In back, nerves (again one on the right and one on the left), carry sensory information from the body into the spinal cord or brain and are called sensory neurons. Once it reaches the spinal cord or brain, the sensory information transmitted through sensory neurons is interpreted as feeling.
In all, there are 31 pairs of spinal nerve roots, but after L-1, which is the level of the first lumbar vertebra, the spinal cord ends. This means the nerve roots can't arise from the spinal cord in the same way they do above L-1. Instead, the spinal nerves, contained in and protected by cerebrospinal fluid, dangle down, tapering into a structure called the cauda equina.1 Cauda equina means "horse's tail," which is what this structure resembles to some anatomists.
Nerve Root Compression: Radiculopathy
Some spinal conditions or injuries such as a herniated disc, facet joint hypertrophy and/or spinal stenosis may irritate the nerve root in the back by pressing on it in some way. The symptoms that result, which may include pain, numbness, tingling, electrical shock, burning and/or a feeling of pins and needles going down either one arm or one leg, are called radiculopathy.2
Often confused with sciatica, radiculopathy refers to the symptoms mentioned above that are related to irritation or pressure on a spinal nerve root by a nearby structure that is generally not supposed to be there. Note that radiculopathy is very specific about what causes these symptoms, while sciatica, which refers to this same set of symptoms, can be caused by a number of things that are included but not limited to radiculopathy.

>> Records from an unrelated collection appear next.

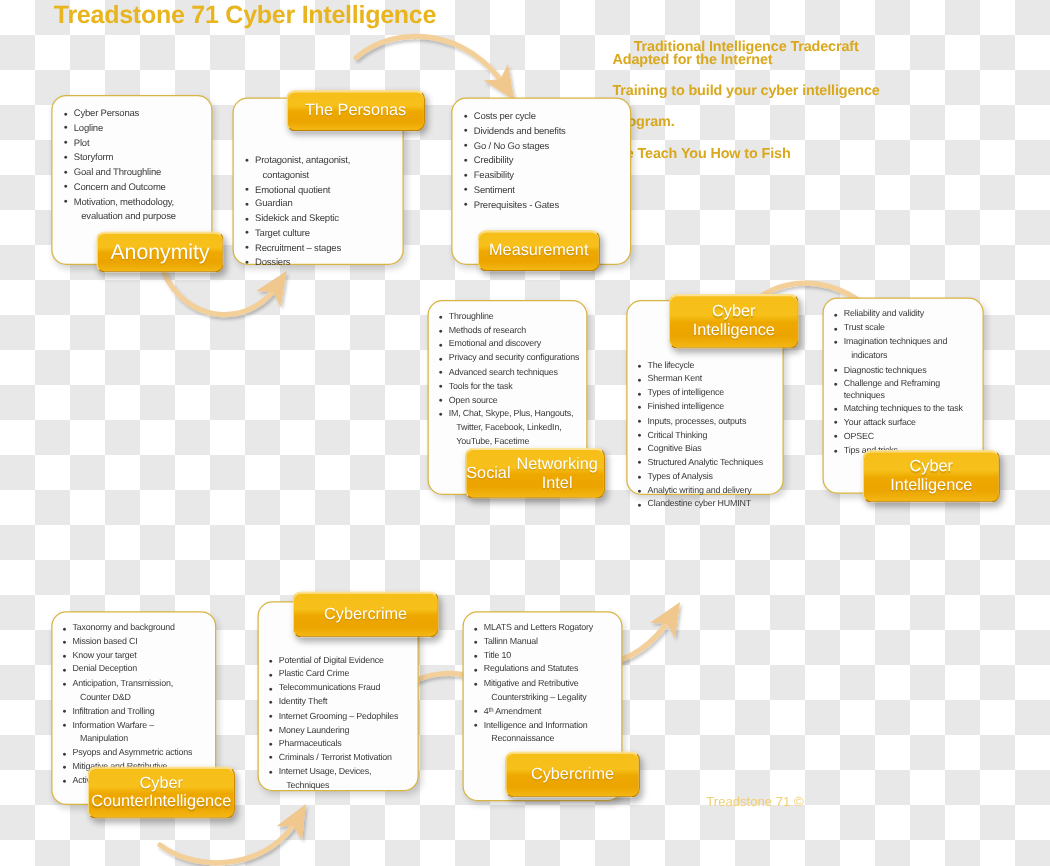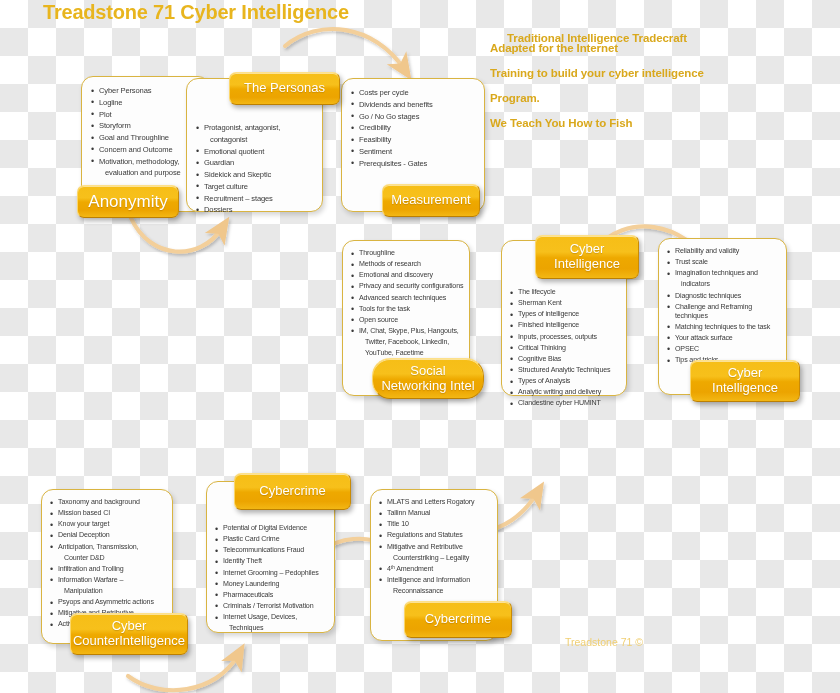--- a/index.html
+++ b/index.html
@@ -122,7 +122,7 @@
   <div class="note" style="left:490px;top:92px;">Program.</div>
   <div class="note" style="left:490px;top:117px;">We Teach You How to Fish</div>
 
-  <div class="panel" style="left:41px;top:76px;width:129px;height:136px;margin-left:40px;">
+  <div class="panel" style="left:41px;top:76px;width:129px;height:136px;">
     <ul style="margin:9px 0 0 9px;font-size:7.6px;">
       <li>Cyber Personas</li>
       <li>Logline</li>

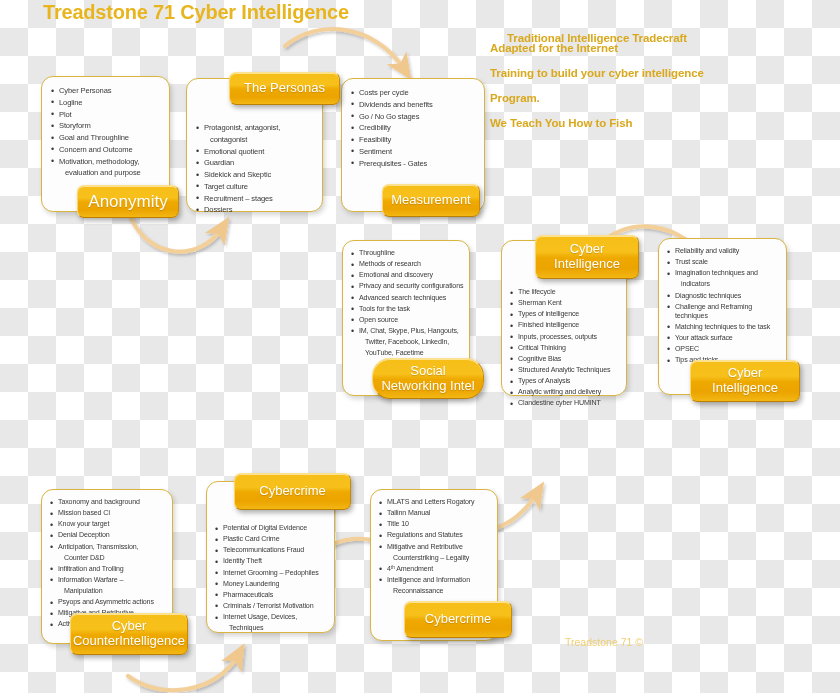--- a/index.html
+++ b/index.html
@@ -150,7 +150,7 @@
   </div>
   <div class="gold" style="left:229px;top:72px;width:111px;height:33px;font-size:13px;">The Personas</div>
 
-  <div class="panel" style="left:341px;top:78px;width:144px;height:134px;">
+  <div class="panel" style="left:361px;top:78px;width:144px;height:134px;">
     <ul style="margin:9px 0 0 9px;font-size:7.6px;">
       <li>Costs per cycle</li>
       <li>Dividends and benefits</li>

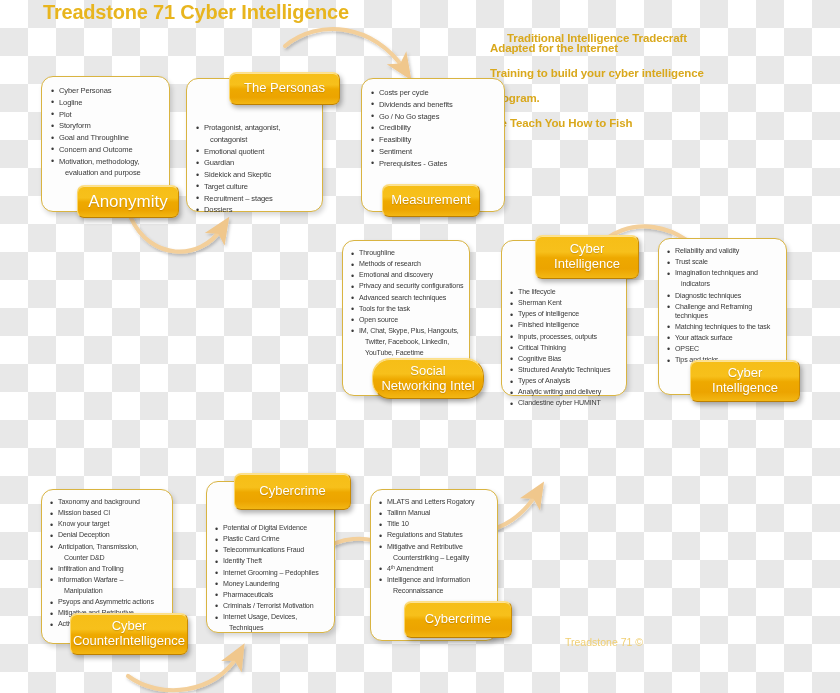--- a/index.html
+++ b/index.html
@@ -177,7 +177,7 @@
       <li class="sub">YouTube, Facetime</li>
     </ul>
   </div>
-  <div class="gold" style="left:372px;top:358px;width:112px;height:41px;font-size:13px;flex-direction:column;border-radius:18px;">
+  <div class="gold" style="left:372px;top:358px;width:112px;height:41px;font-size:13px;flex-direction:row;">
     <span>Social</span>
     <span>Networking Intel</span>
   </div>

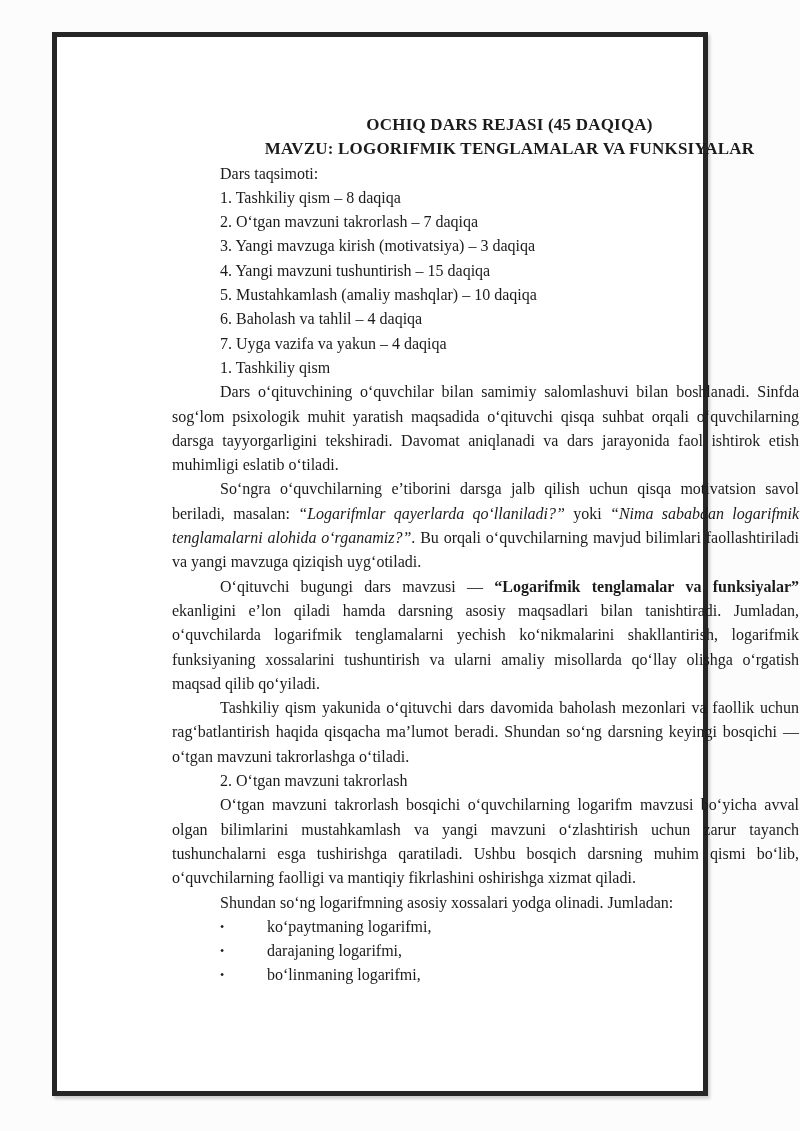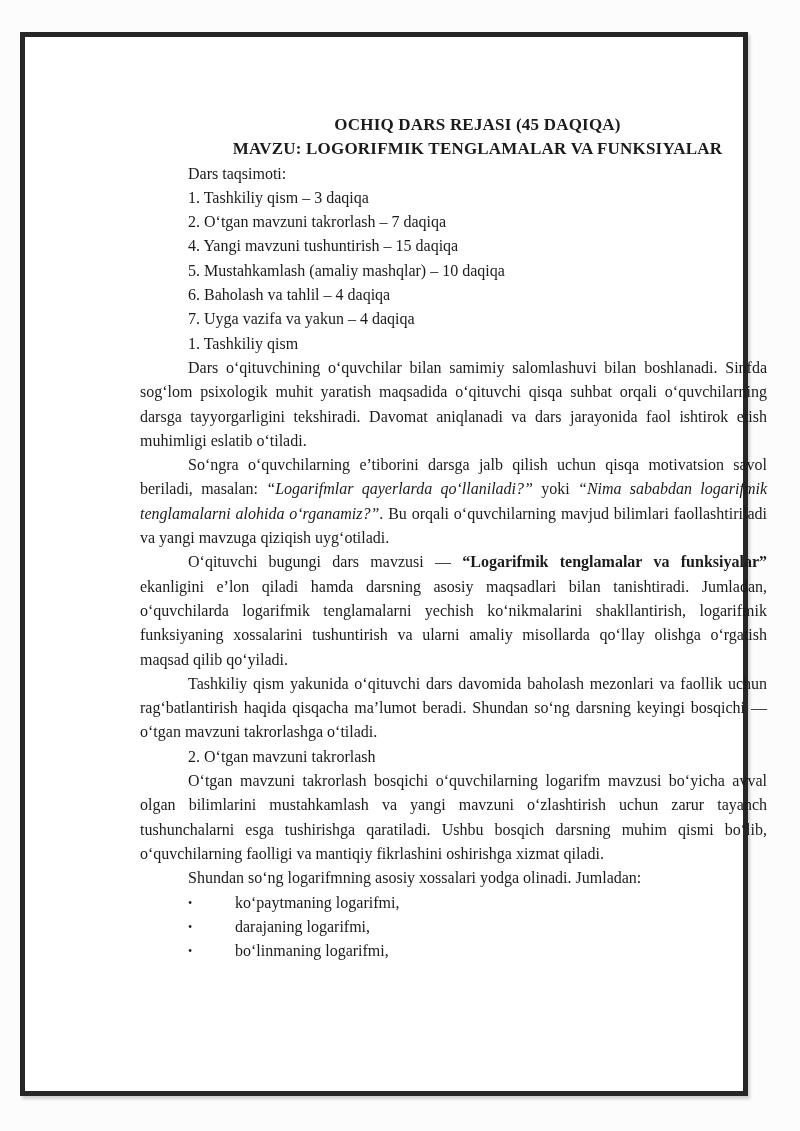--- a/index.html
+++ b/index.html
@@ -16,9 +16,9 @@
   }
   .page-frame {
     position: absolute;
-    left: 20px;
+    left: 52px;
     top: 32px;
-    width: 728px;
+    width: 656px;
     height: 1064px;
     box-sizing: border-box;
     border: 5px solid #262626;

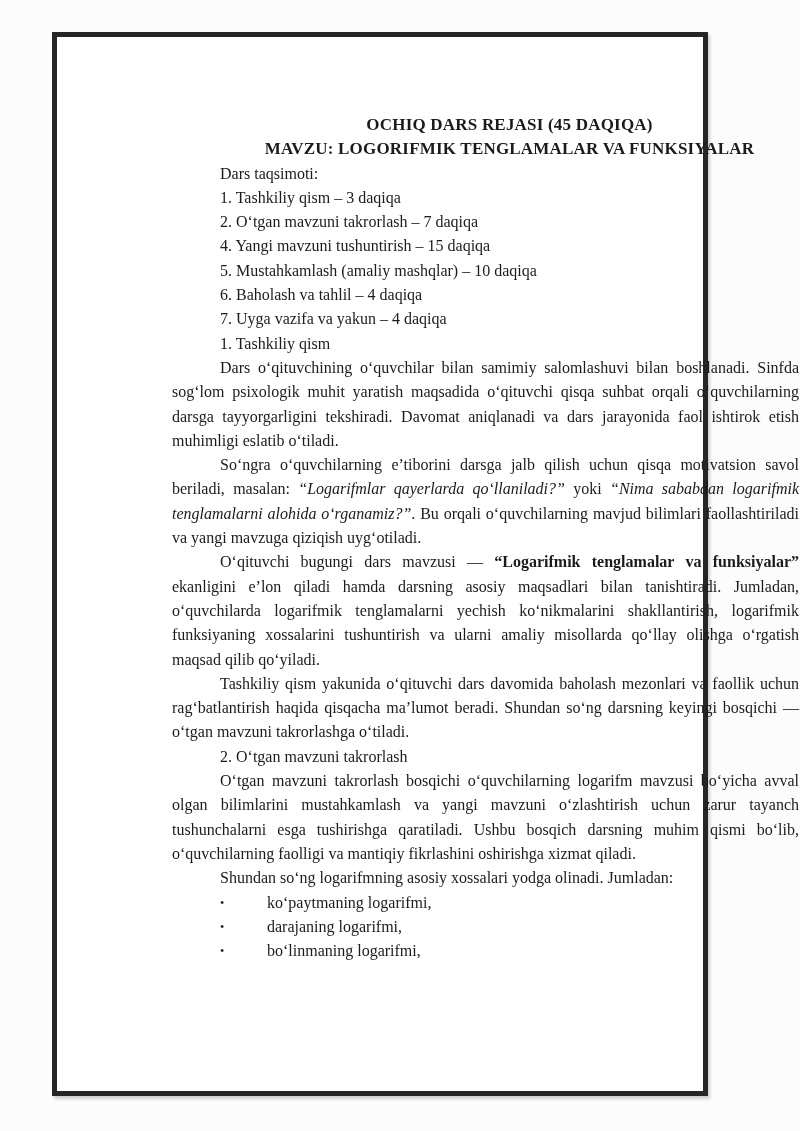--- a/index.html
+++ b/index.html
@@ -73,7 +73,7 @@
       <p class="title"><span>OCHIQ DARS REJASI (45 DAQIQA)</span></p>
       <p class="title"><span>MAVZU: LOGORIFMIK TENGLAMALAR VA FUNKSIYALAR</span></p>
       <p class="head"><span>Dars taqsimoti:</span></p>
-      <p class="item"><span>1. Tashkiliy qism – 3 daqiqa</span></p>
+      <p class="item"><span>1. Tashkiliy qism – 8 daqiqa</span></p>
       <p class="item"><span>2. O‘tgan mavzuni takrorlash – 7 daqiqa</span></p>
       <p class="item"><span>4. Yangi mavzuni tushuntirish – 15 daqiqa</span></p>
       <p class="item"><span>5. Mustahkamlash (amaliy mashqlar) – 10 daqiqa</span></p>

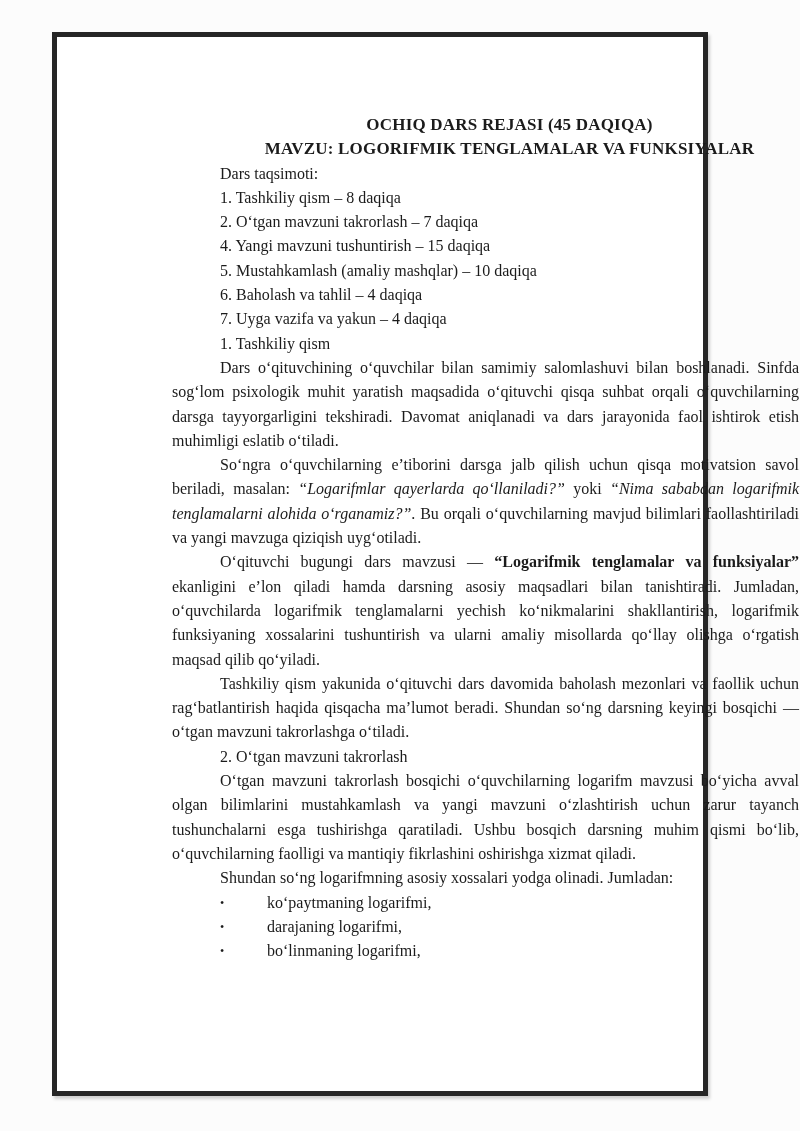--- a/index.html
+++ b/index.html
@@ -75,6 +75,7 @@
       <p class="head"><span>Dars taqsimoti:</span></p>
       <p class="item"><span>1. Tashkiliy qism – 8 daqiqa</span></p>
       <p class="item"><span>2. O‘tgan mavzuni takrorlash – 7 daqiqa</span></p>
+      <p class="item"><span>3. Yangi mavzuga kirish (motivatsiya) – 3 daqiqa</span></p>
       <p class="item"><span>4. Yangi mavzuni tushuntirish – 15 daqiqa</span></p>
       <p class="item"><span>5. Mustahkamlash (amaliy mashqlar) – 10 daqiqa</span></p>
       <p class="item"><span>6. Baholash va tahlil – 4 daqiqa</span></p>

Causes of Compression and Radiculopathy
A herniated disc occurs when the soft inside of the disc (called nucleus pulposus) escapes to the outside by means of a tear or hole in the tough outer fibers that normally contain it.2 Sometimes, the nucleus material "lands" on a nearby spinal nerve root, pressuring it.
In the case of spinal arthritis (to which facet joint hypertrophy and spinal stenosis are related) bone spurs can form over time as a response to wear and tear on the joint and may also cause pressure on the spinal nerve root leading to symptoms of radiculopathy.2
If you have any of these symptoms, see your doctor as soon as you can.